Single by Sloan

from the album Pretty Together
- Released: August 27, 2001
- Genre: Rock
- Length: 4:13 (Radio version) 3:56 (Album version)
- Label: Murderecords, BMG Music Canada
- Songwriter(s): Patrick Pentland, Sloan
- Producer(s): Brenndan McGuire, Sloan

Sloan singles chronology
| "Don’t You Believe a Word" (2000) | "If It Feels Good Do It" (2001) | "The Other Man" (2002) |

Music video
- "If It Feels Good, Do It (People Version)" on YouTube

= If It Feels Good Do It =

"If It Feels Good Do It" is a song by Canadian rock band Sloan. It was released as the lead single from the band's sixth studio album, Pretty Together. The song was first made available online in August 2001. The song was nominated for Best Single at the 2002 Juno Awards. The song is featured on the soundtrack of the EA Sports video game Triple Play 2002 and is also featured in the 2004 film The Girl Next Door.

==Music video==
The music video for "If It Feels Good Do It" was directed by Noble Jones.
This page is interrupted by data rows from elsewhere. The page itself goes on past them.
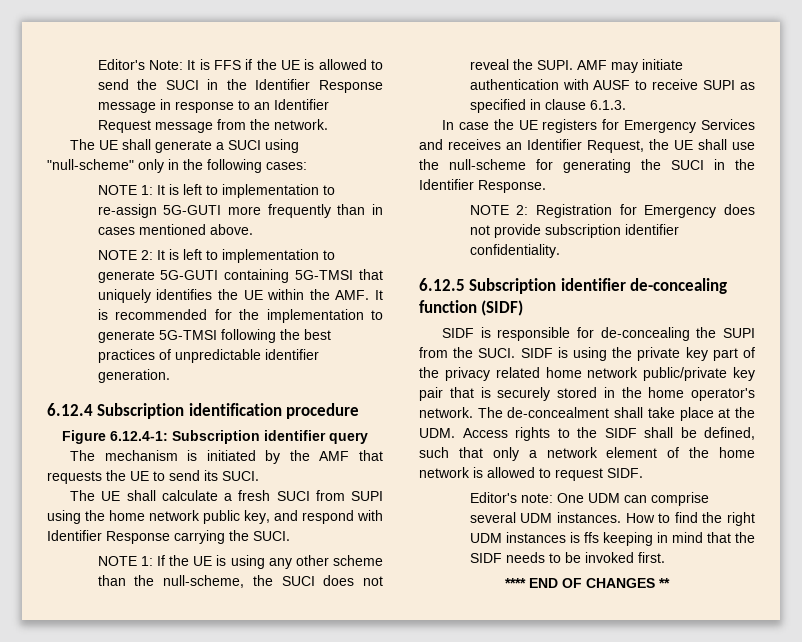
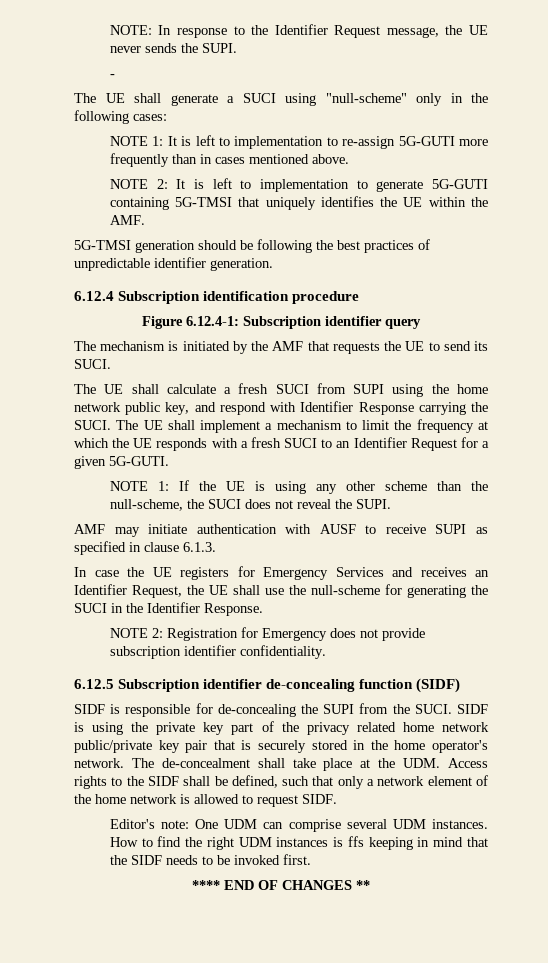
- Editor's Note: It is FFS if the UE is allowed to send the SUCI in the Identifier Response message in response to an Identifier Request message from the network.
+ NOTE: In response to the Identifier Request message, the UE never sends the SUPI.
+ -
- NOTE 2: It is left to implementation to generate 5G-GUTI containing 5G-TMSI that uniquely identifies the UE within the AMF. It is recommended for the implementation to generate 5G-TMSI following the best practices of unpredictable identifier generation.
+ NOTE 2: It is left to implementation to generate 5G-GUTI containing 5G-TMSI that uniquely identifies the UE within the AMF.
+ 5G-TMSI generation should be following the best practices of unpredictable identifier generation.
+ The UE shall implement a mechanism to limit the frequency at which the UE responds with a fresh SUCI to an Identifier Request for a given 5G-GUTI.
- NOTE 1: If the UE is using any other scheme than the null-scheme, the SUCI does not reveal the SUPI. AMF may initiate authentication with AUSF to receive SUPI as specified in clause 6.1.3.
+ NOTE 1: If the UE is using any other scheme than the null-scheme, the SUCI does not reveal the SUPI.
+ AMF may initiate authentication with AUSF to receive SUPI as specified in clause 6.1.3.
There are two different versions of the music video. The original version, known as the "People Version", which aired in Canada features a transition between the band playing and commentary of several people expressing their opinion on what rock and roll is about (in reference to Chris Murphy's opening line of the song). This version also features a cameo by Canadian rock musician Danko Jones. The other version, known as the "Performance Version", which aired in the U.S. features just the band performing without the commentary.

The video won the award for "Best Video" at the East Coast Music Awards. The video also won the award for "Best Cinematography" at the 2002 MuchMusic Video Awards, while peaking at #6 on MuchMusic's Top 30 Countdown.